To conclude, Lawyer Akparibo Ndebugre was both eccentrically *helpful to others and thoughtful of home first*. No doubt, most of those in Kusaug that passed through the superstructures of PNDC and National Democratic Congress (NDC), and subsequently became political oligarchs did so through the direct recommendations and tutelage of John Nde. He was also an ultranationalist trying to fulfill this patriotic mission of total decolonisation of Kusaug.

Of course, most persons cast in the mold of Lawyer John Ndebugre, who upheld the rare principles of truth, justice, honesty, accountability and social equity were often derogatorily consigned as irrational and controversial troublemakers and litigants by other people who were selfish and envious and discretely against the larger progressive social development and fidelity. 

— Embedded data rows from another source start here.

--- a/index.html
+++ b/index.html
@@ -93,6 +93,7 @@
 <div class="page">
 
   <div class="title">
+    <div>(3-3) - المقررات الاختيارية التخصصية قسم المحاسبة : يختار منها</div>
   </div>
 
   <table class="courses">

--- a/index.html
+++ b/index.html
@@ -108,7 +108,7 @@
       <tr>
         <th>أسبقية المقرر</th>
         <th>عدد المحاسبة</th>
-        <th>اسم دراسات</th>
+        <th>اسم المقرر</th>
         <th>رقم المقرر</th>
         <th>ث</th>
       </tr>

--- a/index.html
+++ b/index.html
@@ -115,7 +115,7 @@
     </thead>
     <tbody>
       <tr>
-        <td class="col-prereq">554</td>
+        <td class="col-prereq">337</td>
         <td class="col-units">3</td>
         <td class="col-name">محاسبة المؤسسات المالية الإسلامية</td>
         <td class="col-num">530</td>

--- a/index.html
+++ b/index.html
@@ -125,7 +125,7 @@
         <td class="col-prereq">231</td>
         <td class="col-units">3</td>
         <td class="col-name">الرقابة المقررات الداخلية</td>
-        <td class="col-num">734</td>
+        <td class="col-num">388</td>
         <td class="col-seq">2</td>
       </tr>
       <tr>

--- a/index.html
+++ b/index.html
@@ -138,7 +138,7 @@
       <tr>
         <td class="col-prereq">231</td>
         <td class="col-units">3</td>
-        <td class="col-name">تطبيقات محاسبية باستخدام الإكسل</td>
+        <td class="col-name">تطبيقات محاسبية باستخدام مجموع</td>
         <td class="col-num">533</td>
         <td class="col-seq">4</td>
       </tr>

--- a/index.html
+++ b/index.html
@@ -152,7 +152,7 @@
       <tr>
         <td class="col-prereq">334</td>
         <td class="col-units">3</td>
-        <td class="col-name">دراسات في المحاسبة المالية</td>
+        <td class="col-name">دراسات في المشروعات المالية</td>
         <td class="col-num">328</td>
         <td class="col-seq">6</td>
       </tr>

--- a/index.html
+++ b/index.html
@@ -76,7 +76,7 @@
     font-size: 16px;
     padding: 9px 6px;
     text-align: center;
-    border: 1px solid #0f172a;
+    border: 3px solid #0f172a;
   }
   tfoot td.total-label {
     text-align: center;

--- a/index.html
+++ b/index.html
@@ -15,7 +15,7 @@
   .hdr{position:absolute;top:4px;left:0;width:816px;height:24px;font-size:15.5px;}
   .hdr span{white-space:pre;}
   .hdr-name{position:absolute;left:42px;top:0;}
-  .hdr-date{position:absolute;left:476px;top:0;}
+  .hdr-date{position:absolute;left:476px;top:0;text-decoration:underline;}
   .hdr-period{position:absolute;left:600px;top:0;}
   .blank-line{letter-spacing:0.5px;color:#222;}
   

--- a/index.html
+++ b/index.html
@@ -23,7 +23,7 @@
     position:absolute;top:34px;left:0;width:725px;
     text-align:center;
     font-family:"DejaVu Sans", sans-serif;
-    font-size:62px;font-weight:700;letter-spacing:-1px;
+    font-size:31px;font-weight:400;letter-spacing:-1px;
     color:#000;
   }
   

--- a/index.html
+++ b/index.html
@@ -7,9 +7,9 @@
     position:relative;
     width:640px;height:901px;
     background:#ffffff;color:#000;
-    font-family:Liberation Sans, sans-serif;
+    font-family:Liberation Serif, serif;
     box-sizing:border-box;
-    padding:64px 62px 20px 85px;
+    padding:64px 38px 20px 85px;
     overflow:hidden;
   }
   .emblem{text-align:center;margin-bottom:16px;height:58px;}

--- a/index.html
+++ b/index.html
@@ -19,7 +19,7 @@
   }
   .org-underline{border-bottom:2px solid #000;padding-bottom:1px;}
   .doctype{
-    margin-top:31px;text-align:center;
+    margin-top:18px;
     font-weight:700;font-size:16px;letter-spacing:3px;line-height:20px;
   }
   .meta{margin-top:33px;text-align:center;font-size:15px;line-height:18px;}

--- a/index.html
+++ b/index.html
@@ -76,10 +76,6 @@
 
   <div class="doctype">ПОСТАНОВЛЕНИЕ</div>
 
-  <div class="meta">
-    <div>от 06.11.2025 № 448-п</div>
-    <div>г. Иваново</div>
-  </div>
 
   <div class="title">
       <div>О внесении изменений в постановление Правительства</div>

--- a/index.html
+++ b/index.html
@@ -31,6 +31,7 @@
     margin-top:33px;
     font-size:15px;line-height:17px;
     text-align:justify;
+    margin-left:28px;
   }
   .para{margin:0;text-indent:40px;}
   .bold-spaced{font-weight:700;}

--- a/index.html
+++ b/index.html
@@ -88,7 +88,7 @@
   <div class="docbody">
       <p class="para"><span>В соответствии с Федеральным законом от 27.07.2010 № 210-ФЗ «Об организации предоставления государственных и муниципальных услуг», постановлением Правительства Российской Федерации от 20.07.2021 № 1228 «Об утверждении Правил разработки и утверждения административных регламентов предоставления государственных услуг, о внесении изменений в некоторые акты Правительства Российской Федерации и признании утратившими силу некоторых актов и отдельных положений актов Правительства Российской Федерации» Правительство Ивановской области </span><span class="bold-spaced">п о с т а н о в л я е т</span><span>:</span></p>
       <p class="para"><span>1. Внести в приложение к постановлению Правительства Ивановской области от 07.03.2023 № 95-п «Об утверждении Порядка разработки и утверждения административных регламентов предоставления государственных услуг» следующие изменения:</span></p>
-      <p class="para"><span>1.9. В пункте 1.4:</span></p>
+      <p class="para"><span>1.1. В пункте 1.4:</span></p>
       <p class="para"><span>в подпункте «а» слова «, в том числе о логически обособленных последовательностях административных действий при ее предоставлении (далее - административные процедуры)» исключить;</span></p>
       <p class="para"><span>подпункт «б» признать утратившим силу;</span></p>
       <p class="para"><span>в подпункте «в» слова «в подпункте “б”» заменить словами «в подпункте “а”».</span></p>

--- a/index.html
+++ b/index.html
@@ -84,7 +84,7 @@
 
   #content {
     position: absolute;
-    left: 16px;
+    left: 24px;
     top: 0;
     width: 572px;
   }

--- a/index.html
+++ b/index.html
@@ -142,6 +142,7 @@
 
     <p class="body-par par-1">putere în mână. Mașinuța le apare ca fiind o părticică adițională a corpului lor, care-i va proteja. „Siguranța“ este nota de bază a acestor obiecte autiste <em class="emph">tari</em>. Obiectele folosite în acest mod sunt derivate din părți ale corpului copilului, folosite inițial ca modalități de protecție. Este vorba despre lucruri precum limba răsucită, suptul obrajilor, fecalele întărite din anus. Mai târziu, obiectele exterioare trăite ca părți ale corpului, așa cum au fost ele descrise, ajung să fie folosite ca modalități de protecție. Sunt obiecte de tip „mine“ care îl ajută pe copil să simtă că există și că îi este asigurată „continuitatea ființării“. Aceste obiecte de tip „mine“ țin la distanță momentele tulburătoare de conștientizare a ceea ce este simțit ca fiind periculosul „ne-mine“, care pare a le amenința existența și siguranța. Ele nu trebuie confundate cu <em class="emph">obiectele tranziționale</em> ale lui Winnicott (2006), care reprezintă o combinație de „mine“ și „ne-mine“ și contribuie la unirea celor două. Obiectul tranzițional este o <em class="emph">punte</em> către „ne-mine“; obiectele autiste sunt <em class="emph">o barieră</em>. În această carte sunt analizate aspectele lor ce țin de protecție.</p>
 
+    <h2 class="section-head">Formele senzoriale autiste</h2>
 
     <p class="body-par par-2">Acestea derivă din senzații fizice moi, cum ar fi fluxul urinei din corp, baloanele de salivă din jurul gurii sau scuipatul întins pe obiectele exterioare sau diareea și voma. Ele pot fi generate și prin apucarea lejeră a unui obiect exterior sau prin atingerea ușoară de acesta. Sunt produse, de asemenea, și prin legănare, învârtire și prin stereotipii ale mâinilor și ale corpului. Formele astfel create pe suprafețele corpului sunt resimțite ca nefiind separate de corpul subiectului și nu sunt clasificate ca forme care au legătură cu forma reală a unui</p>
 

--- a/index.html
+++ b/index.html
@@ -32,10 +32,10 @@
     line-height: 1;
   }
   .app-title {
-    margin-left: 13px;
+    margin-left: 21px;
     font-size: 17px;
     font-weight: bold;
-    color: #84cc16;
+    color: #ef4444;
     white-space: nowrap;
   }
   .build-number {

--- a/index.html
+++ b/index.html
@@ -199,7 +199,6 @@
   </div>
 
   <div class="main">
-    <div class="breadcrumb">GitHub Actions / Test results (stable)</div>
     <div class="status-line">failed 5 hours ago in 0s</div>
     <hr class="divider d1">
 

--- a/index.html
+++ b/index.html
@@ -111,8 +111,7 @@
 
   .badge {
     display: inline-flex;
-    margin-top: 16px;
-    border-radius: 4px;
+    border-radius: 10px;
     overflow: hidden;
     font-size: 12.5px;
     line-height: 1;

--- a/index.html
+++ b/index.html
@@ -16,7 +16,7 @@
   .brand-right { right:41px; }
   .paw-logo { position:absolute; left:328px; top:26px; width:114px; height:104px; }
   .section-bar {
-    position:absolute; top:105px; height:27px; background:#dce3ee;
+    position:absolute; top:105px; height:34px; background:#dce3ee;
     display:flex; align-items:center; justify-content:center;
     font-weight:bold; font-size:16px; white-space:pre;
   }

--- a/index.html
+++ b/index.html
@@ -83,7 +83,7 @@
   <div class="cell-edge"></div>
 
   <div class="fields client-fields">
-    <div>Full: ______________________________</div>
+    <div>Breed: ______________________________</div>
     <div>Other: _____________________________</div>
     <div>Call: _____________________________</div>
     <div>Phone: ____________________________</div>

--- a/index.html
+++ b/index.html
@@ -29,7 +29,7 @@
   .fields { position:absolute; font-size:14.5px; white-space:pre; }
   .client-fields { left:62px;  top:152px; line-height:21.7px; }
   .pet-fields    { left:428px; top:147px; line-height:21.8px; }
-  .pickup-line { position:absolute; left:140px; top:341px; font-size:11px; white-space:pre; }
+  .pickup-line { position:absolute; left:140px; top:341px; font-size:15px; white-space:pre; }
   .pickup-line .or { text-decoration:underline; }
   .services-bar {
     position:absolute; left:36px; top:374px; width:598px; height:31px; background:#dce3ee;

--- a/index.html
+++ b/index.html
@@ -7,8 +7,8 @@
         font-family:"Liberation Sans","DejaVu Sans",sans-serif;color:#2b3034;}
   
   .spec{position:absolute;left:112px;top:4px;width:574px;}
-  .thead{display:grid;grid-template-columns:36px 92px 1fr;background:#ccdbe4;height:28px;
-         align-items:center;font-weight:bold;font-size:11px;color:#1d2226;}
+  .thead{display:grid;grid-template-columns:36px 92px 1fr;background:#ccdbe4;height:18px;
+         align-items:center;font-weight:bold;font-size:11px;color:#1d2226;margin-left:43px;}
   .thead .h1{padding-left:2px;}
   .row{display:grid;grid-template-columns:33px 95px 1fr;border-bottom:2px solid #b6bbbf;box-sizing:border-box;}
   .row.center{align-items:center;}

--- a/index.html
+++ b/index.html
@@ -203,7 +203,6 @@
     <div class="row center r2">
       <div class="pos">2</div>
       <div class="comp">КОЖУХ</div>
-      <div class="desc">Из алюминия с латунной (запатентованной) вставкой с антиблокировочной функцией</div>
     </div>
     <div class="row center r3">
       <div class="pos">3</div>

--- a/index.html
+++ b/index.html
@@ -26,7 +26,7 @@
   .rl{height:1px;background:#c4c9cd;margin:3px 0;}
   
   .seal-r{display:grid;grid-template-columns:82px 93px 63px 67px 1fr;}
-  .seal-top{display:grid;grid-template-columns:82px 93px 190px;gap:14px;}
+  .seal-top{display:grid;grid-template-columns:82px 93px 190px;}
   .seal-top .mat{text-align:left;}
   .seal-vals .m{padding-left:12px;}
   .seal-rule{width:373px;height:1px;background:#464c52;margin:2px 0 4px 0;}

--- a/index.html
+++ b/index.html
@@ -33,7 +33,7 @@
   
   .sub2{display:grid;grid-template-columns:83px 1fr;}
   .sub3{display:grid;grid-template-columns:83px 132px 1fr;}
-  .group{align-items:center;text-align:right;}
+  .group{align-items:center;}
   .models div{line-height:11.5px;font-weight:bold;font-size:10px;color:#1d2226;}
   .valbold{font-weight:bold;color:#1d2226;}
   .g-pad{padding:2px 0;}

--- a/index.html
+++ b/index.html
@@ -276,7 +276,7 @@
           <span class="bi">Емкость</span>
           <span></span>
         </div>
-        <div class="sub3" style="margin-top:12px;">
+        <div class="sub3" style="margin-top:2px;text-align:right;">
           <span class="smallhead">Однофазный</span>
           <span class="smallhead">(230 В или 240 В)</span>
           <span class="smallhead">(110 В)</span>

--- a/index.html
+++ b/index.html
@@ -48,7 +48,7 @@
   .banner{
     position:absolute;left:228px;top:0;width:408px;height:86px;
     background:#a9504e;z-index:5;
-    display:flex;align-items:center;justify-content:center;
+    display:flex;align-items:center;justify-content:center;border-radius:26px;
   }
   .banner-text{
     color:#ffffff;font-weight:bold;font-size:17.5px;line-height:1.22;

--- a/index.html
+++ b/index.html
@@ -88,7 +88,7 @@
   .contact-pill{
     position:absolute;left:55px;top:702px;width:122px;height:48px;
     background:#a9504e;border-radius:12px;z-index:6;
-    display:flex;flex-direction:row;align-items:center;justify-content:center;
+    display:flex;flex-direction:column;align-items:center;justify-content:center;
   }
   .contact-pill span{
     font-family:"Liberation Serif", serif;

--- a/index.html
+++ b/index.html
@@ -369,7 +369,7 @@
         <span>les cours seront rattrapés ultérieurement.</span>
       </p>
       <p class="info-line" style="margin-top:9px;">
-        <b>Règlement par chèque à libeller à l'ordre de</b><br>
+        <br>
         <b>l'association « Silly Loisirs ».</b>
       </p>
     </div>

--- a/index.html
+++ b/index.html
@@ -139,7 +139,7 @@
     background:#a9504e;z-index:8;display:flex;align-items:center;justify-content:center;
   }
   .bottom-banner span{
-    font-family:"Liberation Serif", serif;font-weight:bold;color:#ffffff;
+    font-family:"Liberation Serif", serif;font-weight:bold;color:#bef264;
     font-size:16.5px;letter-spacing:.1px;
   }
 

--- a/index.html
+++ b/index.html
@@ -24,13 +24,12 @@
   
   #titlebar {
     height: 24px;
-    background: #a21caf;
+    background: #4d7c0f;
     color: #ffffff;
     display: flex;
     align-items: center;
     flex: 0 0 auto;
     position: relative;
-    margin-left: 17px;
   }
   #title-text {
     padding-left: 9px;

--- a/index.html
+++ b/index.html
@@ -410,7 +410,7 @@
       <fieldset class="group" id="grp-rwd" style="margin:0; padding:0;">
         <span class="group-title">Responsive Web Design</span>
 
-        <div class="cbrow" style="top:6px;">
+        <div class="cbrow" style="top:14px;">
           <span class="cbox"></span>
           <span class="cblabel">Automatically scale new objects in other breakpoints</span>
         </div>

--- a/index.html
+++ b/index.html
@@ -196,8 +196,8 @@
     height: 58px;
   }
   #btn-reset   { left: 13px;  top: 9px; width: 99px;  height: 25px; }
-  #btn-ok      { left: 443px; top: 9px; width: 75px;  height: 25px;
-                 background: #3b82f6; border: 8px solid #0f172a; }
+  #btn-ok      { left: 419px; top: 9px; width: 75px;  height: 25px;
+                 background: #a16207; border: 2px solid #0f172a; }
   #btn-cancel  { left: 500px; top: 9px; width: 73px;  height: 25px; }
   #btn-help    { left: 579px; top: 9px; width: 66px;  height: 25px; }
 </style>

Those positive attributes were John Nde's lifetime and continual Achilles hills. Following from his demise on Friday, May 06, 2022, there were dramatic psychic shifts and varied eulogies from well-wishers, and hateful readouts, of course, from the Mamprusis. The pluralistic eulogies magnified on his burial day (July 16, 2022), some from people with plastic faces and crocodile tear buds, who, before his demise on that sad day, were self proclaimed and sworn enemies of a man considered, arguably, as the most honest, sincere, accountable, and far-thinking person in Kusaug and probably in Ghana. We know that there were some of his brethren that spoke to him facing him delightfully but turned round to malign, insult, denigrate, and stab him viciously at the back and through his heart. We need not rouse the rubble!

John Nde clinically left us a year ago, but buried and 'knighted' posthumously by his brethren and friends through a heap of voluptuous eulogies. John Nde was to Kusaug as Dr. Nkrumah was to Ghana. For us the Kusaas, John Nde never dies! He deserves the mantra. What is short in our allulsation of the icon is to name him after a monument in Kusaug. 

Death is inevitable and the messenger often carries no passport before striking its chosen victims. We only take consolation in the fact  that his soul would spiritually continue to hold the sky above us and protect Kusaas and Kusaug against the potential evil usurpers. When we remember John Nde in moments like these, we have the solid reason to succeed in our genuine struggles.